Aufwendungen eines Diplom-Ingenieurs für ein nur wenige Semester umfassendes Studium zur Erlangung der Berufsbezeichnung "Diplom-Wirtschaftsingenieur" sind Werbungskosten, wenn es sich um ein auf dem Erststudium aufbauendes Zweitstudium handelt, durch das die beim Erststudium erworbenen Kenntnisse ergänzt und vertieft werden, und das nicht den Wechsel in eine andere Berufssparte ermöglicht.

EStG § 9 Abs. 1 Satz 1, § 10 Abs. 1 Nr. 7, § 12 Nr. 1 Satz 2.

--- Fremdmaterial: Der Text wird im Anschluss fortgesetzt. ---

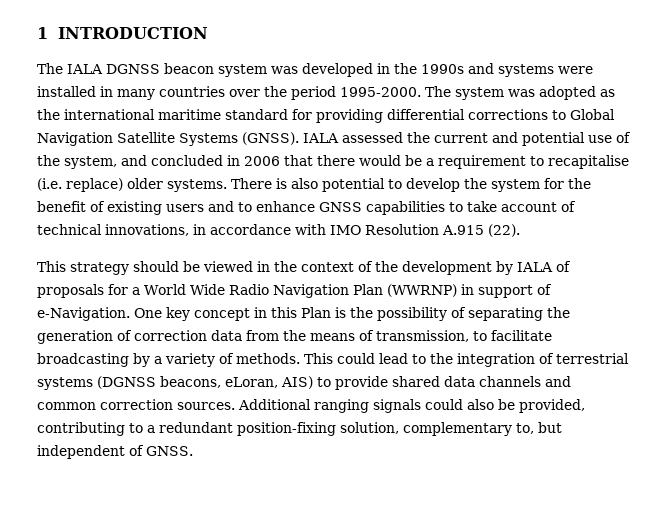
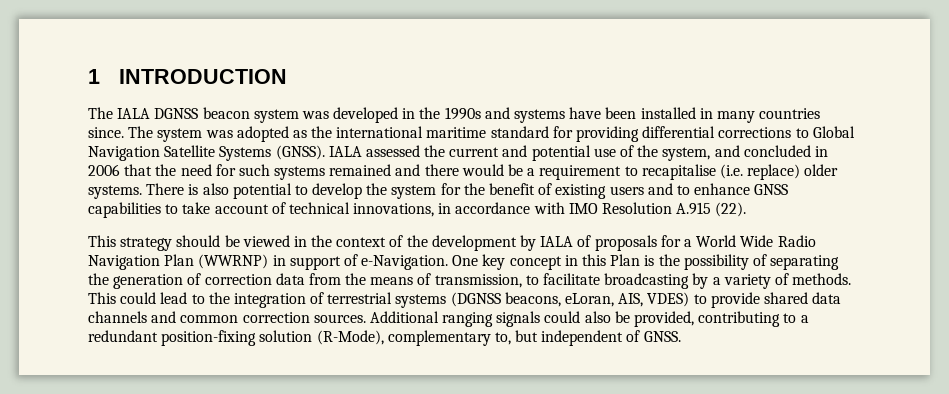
- The IALA DGNSS beacon system was developed in the 1990s and systems were installed in many countries over the period 1995-2000.
+ The IALA DGNSS beacon system was developed in the 1990s and systems have been installed in many countries since.
- IALA assessed the current and potential use of the system, and concluded in 2006 that there would be a requirement to recapitalise (i.e. replace) older systems.
+ IALA assessed the current and potential use of the system, and concluded in 2006 that the need for such systems remained and there would be a requirement to recapitalise (i.e. replace) older systems.
- This could lead to the integration of terrestrial systems (DGNSS beacons, eLoran, AIS) to provide shared data channels and common correction sources.
+ This could lead to the integration of terrestrial systems (DGNSS beacons, eLoran, AIS, VDES) to provide shared data channels and common correction sources.
- Additional ranging signals could also be provided, contributing to a redundant position-fixing solution, complementary to, but independent of GNSS.
+ Additional ranging signals could also be provided, contributing to a redundant position-fixing solution (R-Mode), complementary to, but independent of GNSS.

Vorinstanz: FG Münster (EFG 1991, 247)

Sachverhalt

Der Kläger und Revisionsbeklagte (Kläger) hat im Streitjahr 1988 nach dem Studium an einer Fachhochschule den Grad eines Diplom-Ingenieurs erworben. Danach wurde er als Außendienst-Ingenieur bei einer Maschinenfabrik und Eisengießerei angestellt. Zu seinem Aufgabengebiet gehörte die Kundenberatung, technische Unterstützung bei Verkaufsbesprechungen, Inbetriebnahmen im Über- und Untertagebereich, Schwachstellenerkennung und deren Beseitigung sowie die Montageeinsatzplanung. Mit Beginn dieser Berufstätigkeit nahm der Kläger zusätzlich ein Abendstudium des Wirtschaftsingenieurwesens an derselben Fachhochschule auf, an der er bereits sein Ingenieurstudium absolviert hatte. Die Dauer des Studiums betrug drei Semester. Zugangsvoraussetzung dafür war der Abschluß eines ingenieurwissenschaftlichen Studiums. Vorgesehener Abschluß des Studiums war "Diplom-Wirtschaftsingenieur".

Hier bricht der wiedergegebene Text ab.